### Record extracts
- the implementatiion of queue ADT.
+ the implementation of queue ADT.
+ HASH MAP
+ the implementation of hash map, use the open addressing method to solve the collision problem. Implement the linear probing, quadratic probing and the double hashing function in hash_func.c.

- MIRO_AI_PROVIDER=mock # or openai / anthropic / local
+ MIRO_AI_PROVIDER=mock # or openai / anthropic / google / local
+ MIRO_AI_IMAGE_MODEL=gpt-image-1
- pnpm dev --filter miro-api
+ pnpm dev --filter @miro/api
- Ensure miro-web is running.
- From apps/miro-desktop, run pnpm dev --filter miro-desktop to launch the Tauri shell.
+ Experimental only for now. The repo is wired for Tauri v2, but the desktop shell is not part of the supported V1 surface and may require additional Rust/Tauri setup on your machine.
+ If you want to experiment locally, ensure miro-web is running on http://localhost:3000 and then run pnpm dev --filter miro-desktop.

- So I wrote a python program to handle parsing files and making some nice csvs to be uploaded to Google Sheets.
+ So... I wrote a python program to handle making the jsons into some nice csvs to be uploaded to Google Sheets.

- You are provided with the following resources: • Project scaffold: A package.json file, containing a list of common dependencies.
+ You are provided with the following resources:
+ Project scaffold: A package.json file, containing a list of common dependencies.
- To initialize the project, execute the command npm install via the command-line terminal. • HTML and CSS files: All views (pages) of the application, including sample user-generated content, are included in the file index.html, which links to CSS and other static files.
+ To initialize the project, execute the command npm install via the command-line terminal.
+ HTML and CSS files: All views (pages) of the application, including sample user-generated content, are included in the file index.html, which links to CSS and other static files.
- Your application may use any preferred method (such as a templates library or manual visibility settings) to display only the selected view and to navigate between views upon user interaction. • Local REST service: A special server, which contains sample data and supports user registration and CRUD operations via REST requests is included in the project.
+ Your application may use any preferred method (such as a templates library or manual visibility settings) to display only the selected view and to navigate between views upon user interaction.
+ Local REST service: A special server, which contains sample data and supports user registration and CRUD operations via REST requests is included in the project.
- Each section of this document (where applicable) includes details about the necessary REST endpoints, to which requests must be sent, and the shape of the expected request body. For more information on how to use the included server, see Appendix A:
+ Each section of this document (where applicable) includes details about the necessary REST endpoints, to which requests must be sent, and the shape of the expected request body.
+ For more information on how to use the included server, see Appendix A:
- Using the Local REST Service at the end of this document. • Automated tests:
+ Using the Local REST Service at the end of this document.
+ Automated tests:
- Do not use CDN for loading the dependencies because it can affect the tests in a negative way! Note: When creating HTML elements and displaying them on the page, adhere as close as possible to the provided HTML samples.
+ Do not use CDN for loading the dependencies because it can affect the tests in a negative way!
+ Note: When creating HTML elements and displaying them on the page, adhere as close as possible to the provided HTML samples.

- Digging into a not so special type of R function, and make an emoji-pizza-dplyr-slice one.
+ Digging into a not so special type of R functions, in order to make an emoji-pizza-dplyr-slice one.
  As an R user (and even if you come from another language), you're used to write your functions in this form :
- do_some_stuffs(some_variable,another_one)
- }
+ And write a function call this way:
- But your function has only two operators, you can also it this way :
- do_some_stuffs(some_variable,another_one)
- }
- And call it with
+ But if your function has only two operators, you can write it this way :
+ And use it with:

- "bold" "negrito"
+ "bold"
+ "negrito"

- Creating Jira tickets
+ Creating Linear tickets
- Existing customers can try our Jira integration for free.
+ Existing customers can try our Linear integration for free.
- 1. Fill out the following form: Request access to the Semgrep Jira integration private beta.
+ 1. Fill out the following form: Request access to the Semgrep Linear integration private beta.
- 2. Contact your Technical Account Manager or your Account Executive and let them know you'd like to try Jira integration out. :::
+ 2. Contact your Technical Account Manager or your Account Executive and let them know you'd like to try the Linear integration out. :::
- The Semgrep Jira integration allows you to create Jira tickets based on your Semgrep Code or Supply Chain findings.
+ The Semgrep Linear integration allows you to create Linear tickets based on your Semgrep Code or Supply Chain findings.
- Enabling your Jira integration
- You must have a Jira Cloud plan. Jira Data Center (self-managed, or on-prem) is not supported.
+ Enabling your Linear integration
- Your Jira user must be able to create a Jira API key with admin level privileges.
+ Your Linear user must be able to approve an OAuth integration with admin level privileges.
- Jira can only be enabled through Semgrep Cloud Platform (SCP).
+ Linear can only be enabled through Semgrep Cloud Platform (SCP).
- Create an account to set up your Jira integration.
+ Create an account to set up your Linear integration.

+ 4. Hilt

### Exercise requirements
Copy out, word for word, the part of the entries above that begins at the line with "- Creating Jira tickets" and ends at the line with "Enabling your Linear integration", including both.

### Solution below
- Creating Jira tickets
+ Creating Linear tickets
- Existing customers can try our Jira integration for free.
+ Existing customers can try our Linear integration for free.
- 1. Fill out the following form: Request access to the Semgrep Jira integration private beta.
+ 1. Fill out the following form: Request access to the Semgrep Linear integration private beta.
- 2. Contact your Technical Account Manager or your Account Executive and let them know you'd like to try Jira integration out. :::
+ 2. Contact your Technical Account Manager or your Account Executive and let them know you'd like to try the Linear integration out. :::
- The Semgrep Jira integration allows you to create Jira tickets based on your Semgrep Code or Supply Chain findings.
+ The Semgrep Linear integration allows you to create Linear tickets based on your Semgrep Code or Supply Chain findings.
- Enabling your Jira integration
- You must have a Jira Cloud plan. Jira Data Center (self-managed, or on-prem) is not supported.
+ Enabling your Linear integration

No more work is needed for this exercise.